I’ve just finished my first practice project with Laravel, which is a blog.
It took me more time to finish than I expected. It took about two months put together, I think, and that’s because:
- I’m not the sharpest pencil in the box when it comes to learning things like programming. I usually get the hang of it but at a slow pace.
- I tried out different stuff and approaches.
- I tried my best (as I always do) to implement best practices, not just follow the courses/tutorials, which, in most cases, are only for demonstration purposes.
- I got stuck a lot, sometimes for days.
So, now that I’ve finished my first practice project, I wanted to share with you an overview based on my beginner experience.
Before Thinking of Starting to Learn Laravel
It goes without saying that if you want to learn a PHP framework, such as Laravel, you should first learn PHP (procedural) and then PHP OOP.
You should also do a bit of research on how the MVC design pattern works.
If you didn’t learn those first, then you definitely shouldn’t start with a PHP framework, because:
- It doesn’t make sense;
- It will be A LOT harder or even impossible to understand.
So, Is Laravel Easy to Learn?
If you didn’t have much trouble learning PHP/PHP OOP.
If you’re sharp-minded and understood the logic fast, then it will be easy for you to learn Laravel.
Some people are just natural when it comes to programming.
If you’re like me and had a hard time understanding PHP/PHP OOP.
I still have trouble with the logic sometimes. The penny doesn’t drop that fast for me. 🙂
I’m not a natural, so I had to work harder and more.
Anyway, Laravel makes a lot of things a lot easier for you, but it won’t spoon-feed you.

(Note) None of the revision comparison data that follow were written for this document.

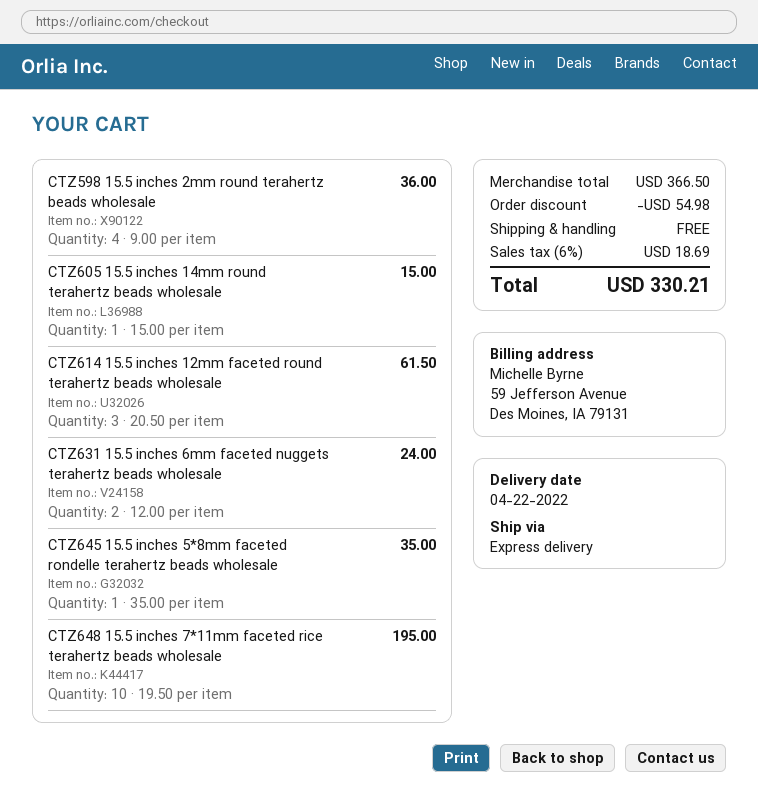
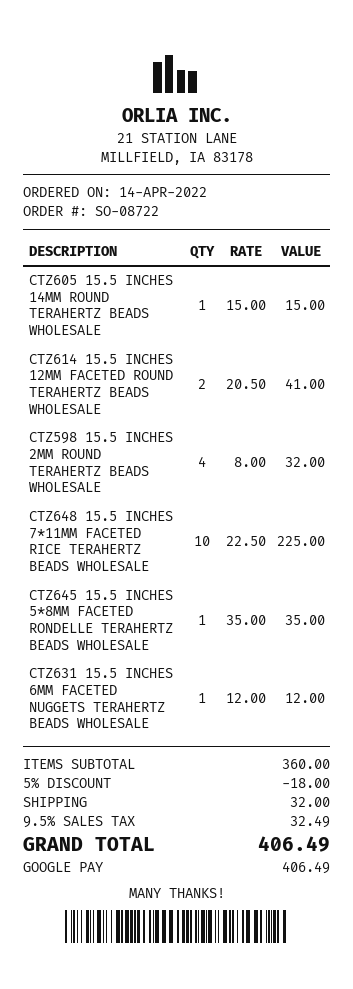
CTZ598 15.5 inches 2mm round terahertz beads wholesale: 4 x 9.00 = 36.00 -> 4 x 8.00 = 32.00
CTZ614 15.5 inches 12mm faceted round terahertz beads wholesale: 3 x 20.50 = 61.50 -> 2 x 20.50 = 41.00
CTZ631 15.5 inches 6mm faceted nuggets terahertz beads wholesale: 2 x 12.00 = 24.00 -> 1 x 12.00 = 12.00
CTZ648 15.5 inches 7*11mm faceted rice terahertz beads wholesale: 10 x 19.50 = 195.00 -> 10 x 22.50 = 225.00
subtotal: 366.50 -> 360.00
discount: 54.98 -> 18.00
shipping: 0.00 -> 32.00
tax: 6% = 18.69 -> 9.5% = 32.49
total: 330.21 -> 406.49

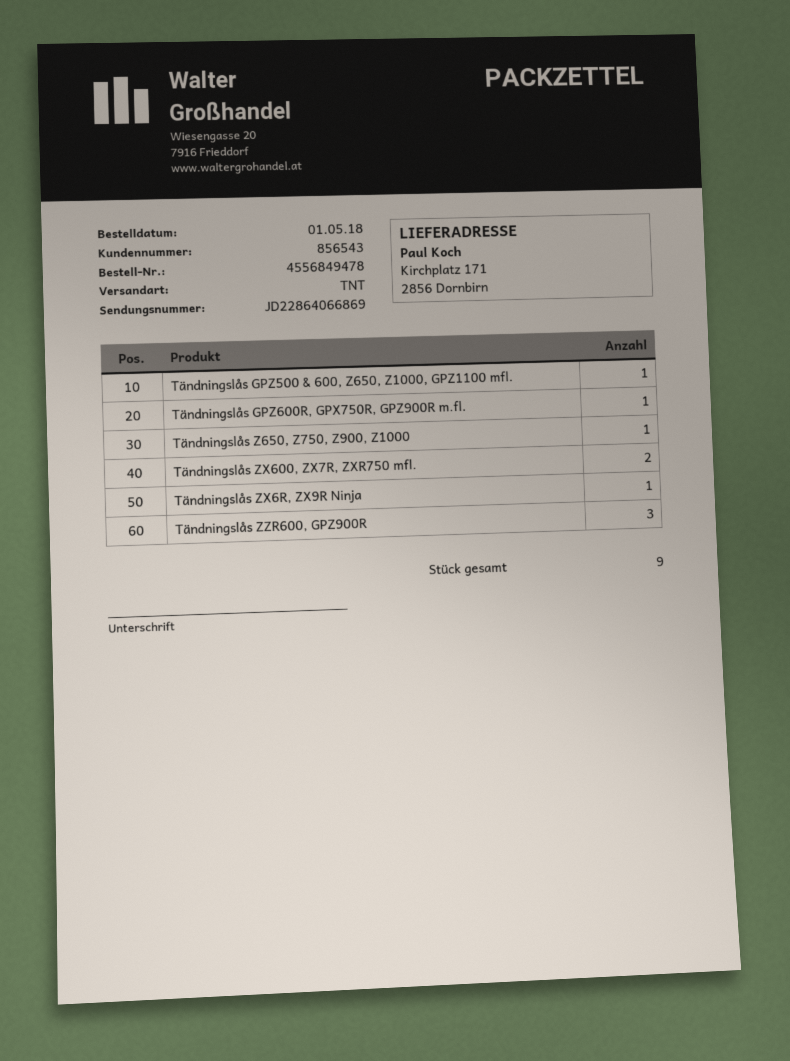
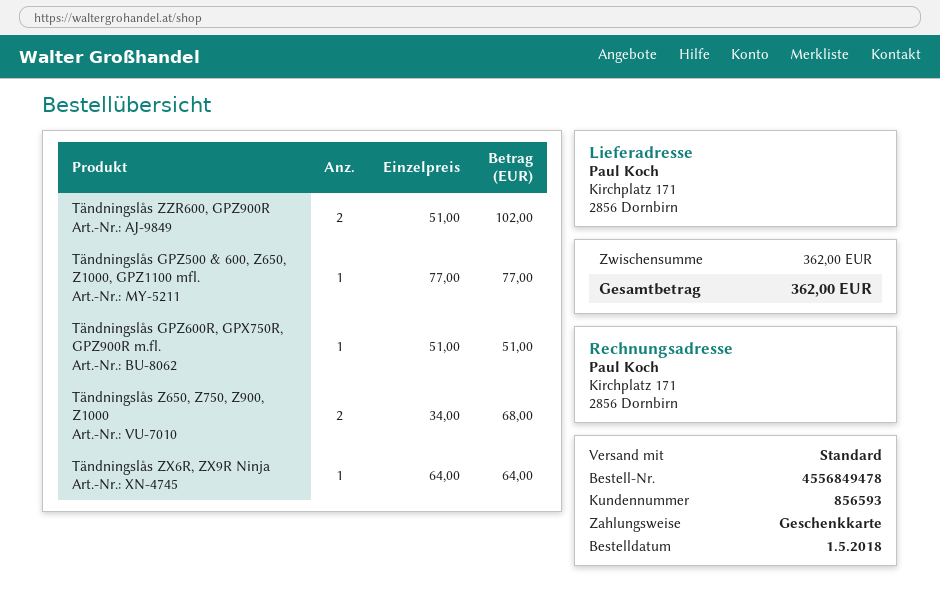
customer number: 856543 -> 856593
shipping method: TNT -> standard
Tändningslås Z650, Z750, Z900, Z1000: 1 -> 2
Tändningslås ZX600, ZX7R, ZXR750 mfl.: 2 -> none
Tändningslås ZZR600, GPZ900R: 3 -> 2

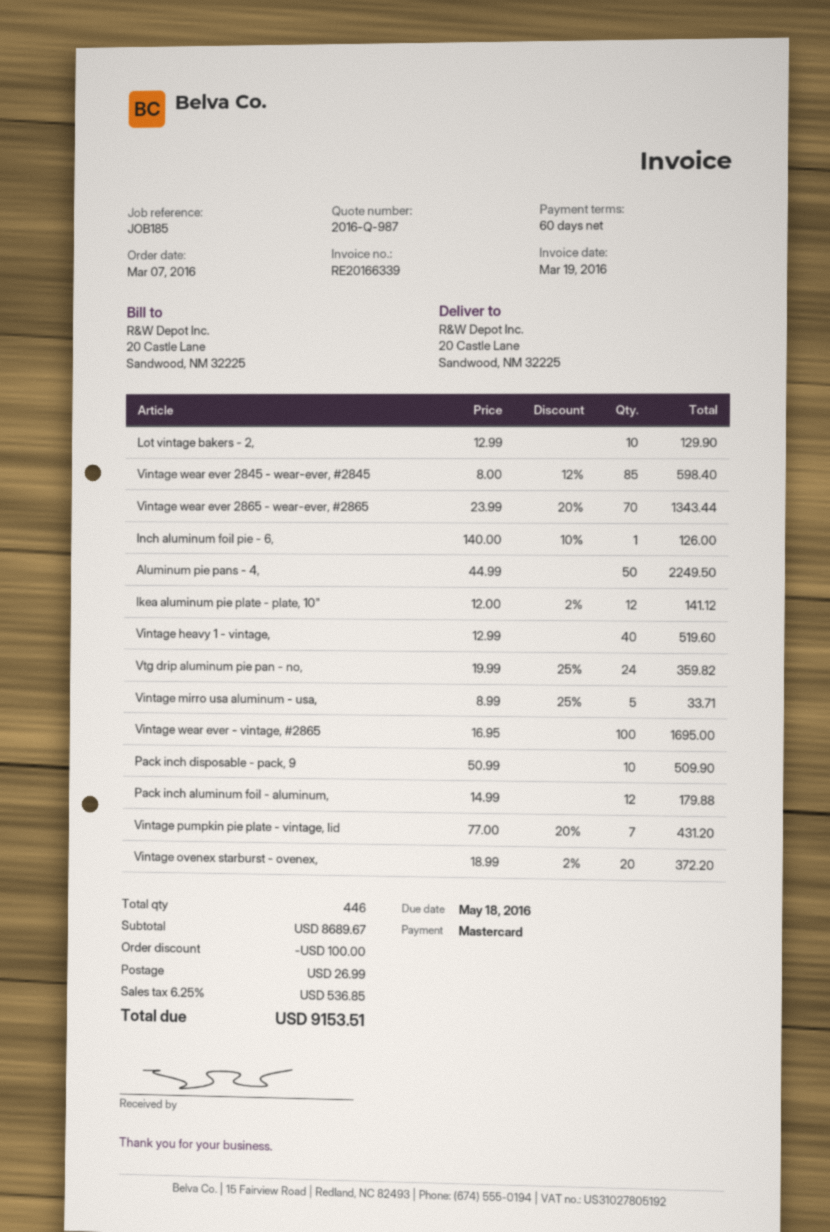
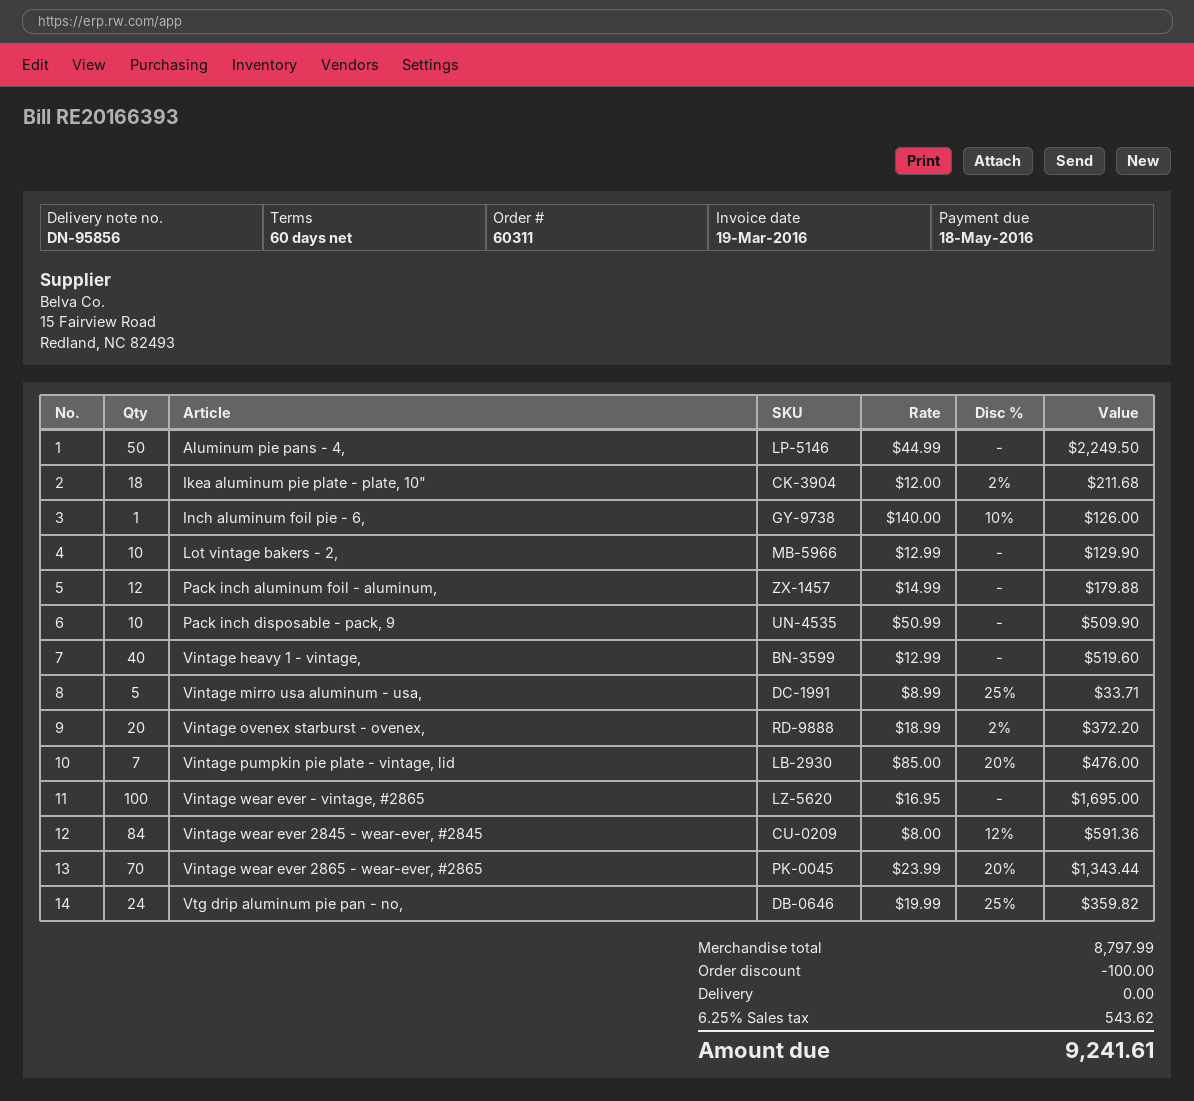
invoice number: RE20166339 -> RE20166393
Vintage wear ever 2845 - wear-ever, #2845: 85 x 8.00 - 12% = 598.40 -> 84 x 8.00 - 12% = 591.36
Ikea aluminum pie plate - plate, 10": 12 x 12.00 - 2% = 141.12 -> 18 x 12.00 - 2% = 211.68
Vintage pumpkin pie plate - vintage, lid: 7 x 77.00 - 20% = 431.20 -> 7 x 85.00 - 20% = 476.00
subtotal: 8689.67 -> 8797.99
shipping: 26.99 -> 0.00
tax: 6.25% = 536.85 -> 6.25% = 543.62
total: 9153.51 -> 9241.61

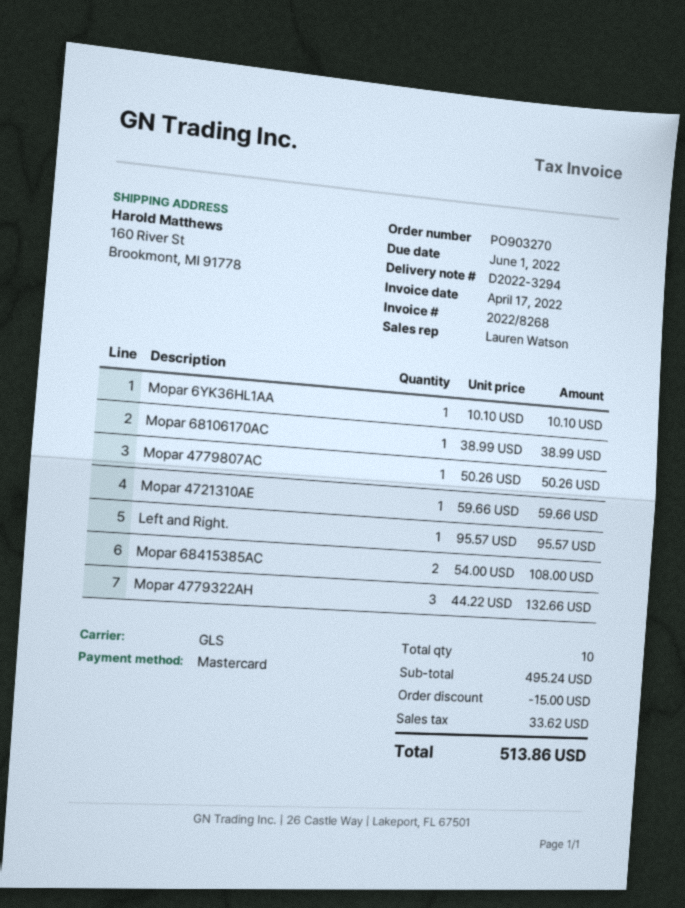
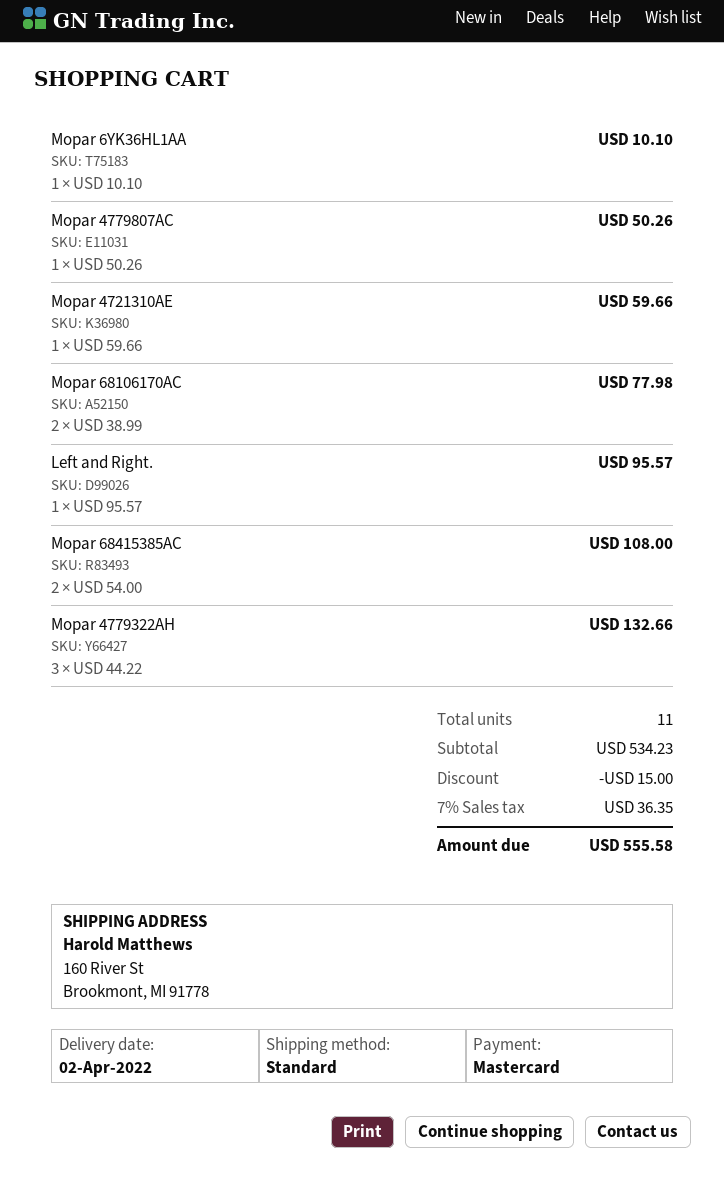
shipping method: GLS -> standard
Mopar 68106170AC: 1 x 38.99 = 38.99 -> 2 x 38.99 = 77.98
total quantity: 10 -> 11
subtotal: 495.24 -> 534.23
tax: 33.62 -> 36.35
total: 513.86 -> 555.58

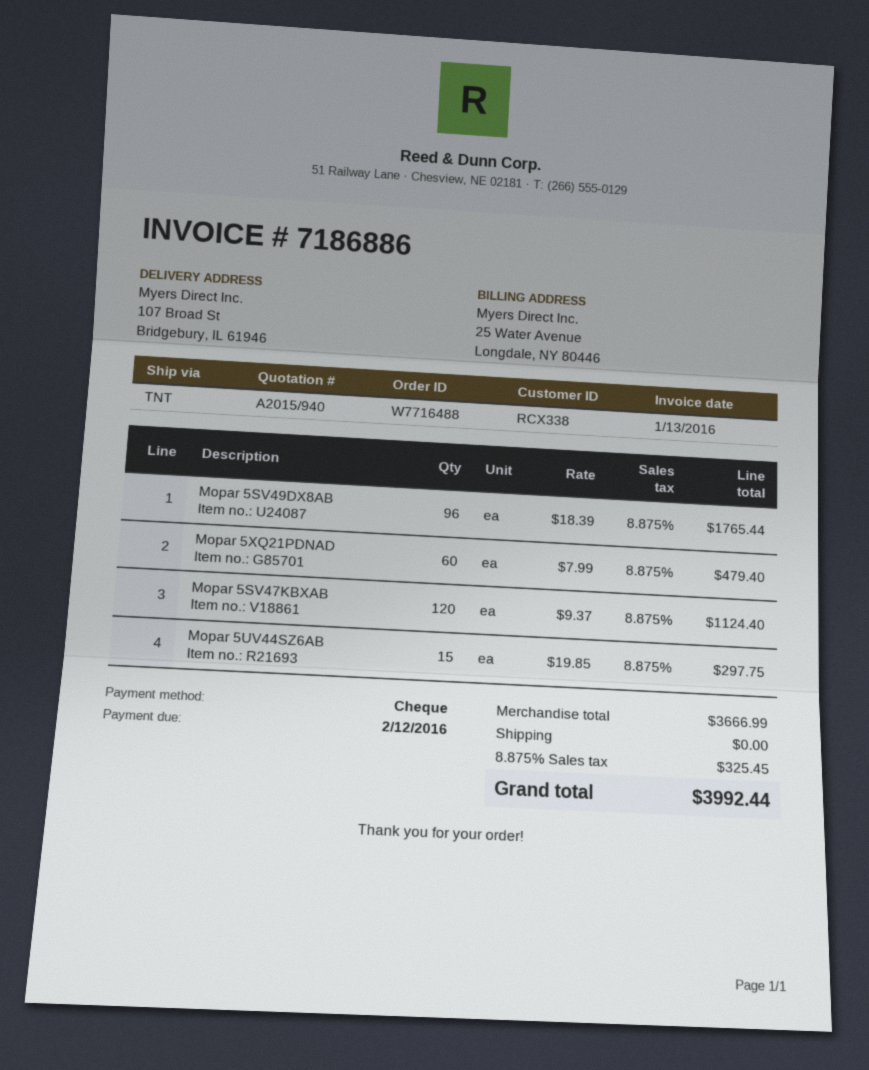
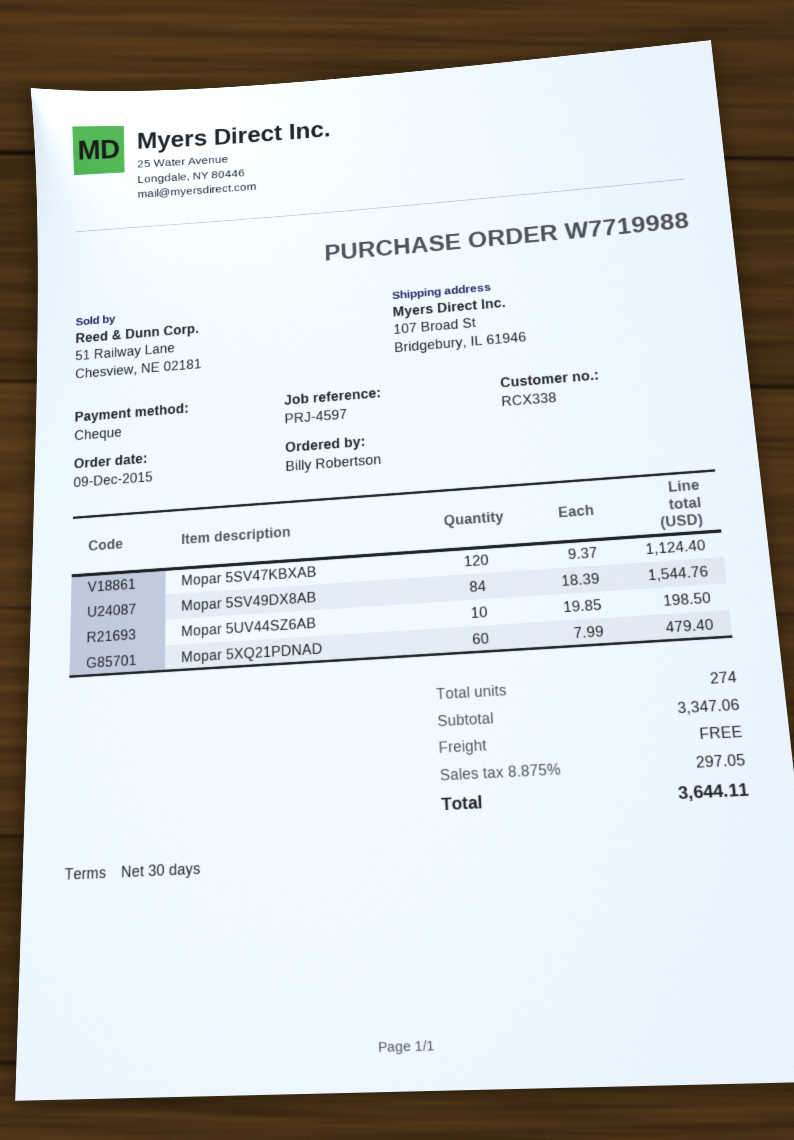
order number: W7716488 -> W7719988
Mopar 5SV49DX8AB: 96 x 18.39 = 1765.44 -> 84 x 18.39 = 1544.76
Mopar 5UV44SZ6AB: 15 x 19.85 = 297.75 -> 10 x 19.85 = 198.50
subtotal: 3666.99 -> 3347.06
tax: 8.875% = 325.45 -> 8.875% = 297.05
total: 3992.44 -> 3644.11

You still have to understand the environment and how it works.
And it’s a big environment.
Laravel has a large documentation
While Laravel does have a large documentation in place, it’s not that comprehensive for PHP and framework beginners, especially those that don’t catch on fast, like me. 🙂
You won’t find details or in-depth examples.
90% of the time when I went through it, I didn’t understand much, so I had to google what I needed to find out.
Laravel has a large community
Laravel is one of the most used PHP frameworks, therefore you’ll find a lot of tutorials, forum threads, and people that you can ask for help.
Unfortunately, when it comes to tutorials and forum threads, things aren’t that bright because:
- A lot are outdated, using deprecated or obsolete features.
- The answers/tutorials are based on a code or format that will most likely be completely different from yours. For example, if a tutorial adds the code in Routes (web.php) for demonstration purposes, it can be challenging for you to find out how to make that code work if you’re using a Service layer.
- They might use bad practices (e.g. a tutorial or forum answer with queries in the Blade view).
Don’t get me wrong. This is not something specific to Laravel. I believe it goes for every framework.
The best way for you to find a quick answer based on your code is to ask on a forum.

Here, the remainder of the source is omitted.